START Dataset extract

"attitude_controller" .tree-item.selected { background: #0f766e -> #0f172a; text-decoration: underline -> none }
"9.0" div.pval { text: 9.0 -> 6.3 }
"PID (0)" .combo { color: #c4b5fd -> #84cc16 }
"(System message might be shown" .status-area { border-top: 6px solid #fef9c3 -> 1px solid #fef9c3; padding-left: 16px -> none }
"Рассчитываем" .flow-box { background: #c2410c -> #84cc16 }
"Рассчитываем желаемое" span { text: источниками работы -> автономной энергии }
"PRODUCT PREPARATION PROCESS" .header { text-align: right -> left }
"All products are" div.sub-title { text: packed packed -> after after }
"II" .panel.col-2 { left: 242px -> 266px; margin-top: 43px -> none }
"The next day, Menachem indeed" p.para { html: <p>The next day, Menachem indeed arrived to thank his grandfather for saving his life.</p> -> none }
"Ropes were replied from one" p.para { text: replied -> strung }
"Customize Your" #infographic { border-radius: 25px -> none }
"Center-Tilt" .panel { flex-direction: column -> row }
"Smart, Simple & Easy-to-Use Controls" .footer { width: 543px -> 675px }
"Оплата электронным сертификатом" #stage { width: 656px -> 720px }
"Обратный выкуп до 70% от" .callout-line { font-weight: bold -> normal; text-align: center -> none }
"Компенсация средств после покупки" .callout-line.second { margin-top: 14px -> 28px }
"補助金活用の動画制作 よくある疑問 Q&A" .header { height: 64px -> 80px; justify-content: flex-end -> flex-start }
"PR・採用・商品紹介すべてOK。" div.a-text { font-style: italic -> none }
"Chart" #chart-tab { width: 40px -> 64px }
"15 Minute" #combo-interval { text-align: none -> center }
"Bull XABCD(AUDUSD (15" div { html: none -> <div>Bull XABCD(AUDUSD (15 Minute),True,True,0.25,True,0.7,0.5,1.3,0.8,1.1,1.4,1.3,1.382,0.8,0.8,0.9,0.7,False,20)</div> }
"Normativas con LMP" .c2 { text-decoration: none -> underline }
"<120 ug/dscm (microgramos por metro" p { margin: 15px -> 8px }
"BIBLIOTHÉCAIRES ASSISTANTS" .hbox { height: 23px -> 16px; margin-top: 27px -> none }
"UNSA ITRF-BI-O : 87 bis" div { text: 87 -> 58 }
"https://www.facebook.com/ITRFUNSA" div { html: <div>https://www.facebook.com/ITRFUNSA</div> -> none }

END Dataset extract

Instructions for the task
Working from the records above, write out verbatim only the lines from the line containing "flex-direction: column ->" through the line containing "выкуп до 70%".

Result of the task
"Center-Tilt" .panel { flex-direction: column -> row }
"Smart, Simple & Easy-to-Use Controls" .footer { width: 543px -> 675px }
"Оплата электронным сертификатом" #stage { width: 656px -> 720px }
"Обратный выкуп до 70% от" .callout-line { font-weight: bold -> normal; text-align: center -> none }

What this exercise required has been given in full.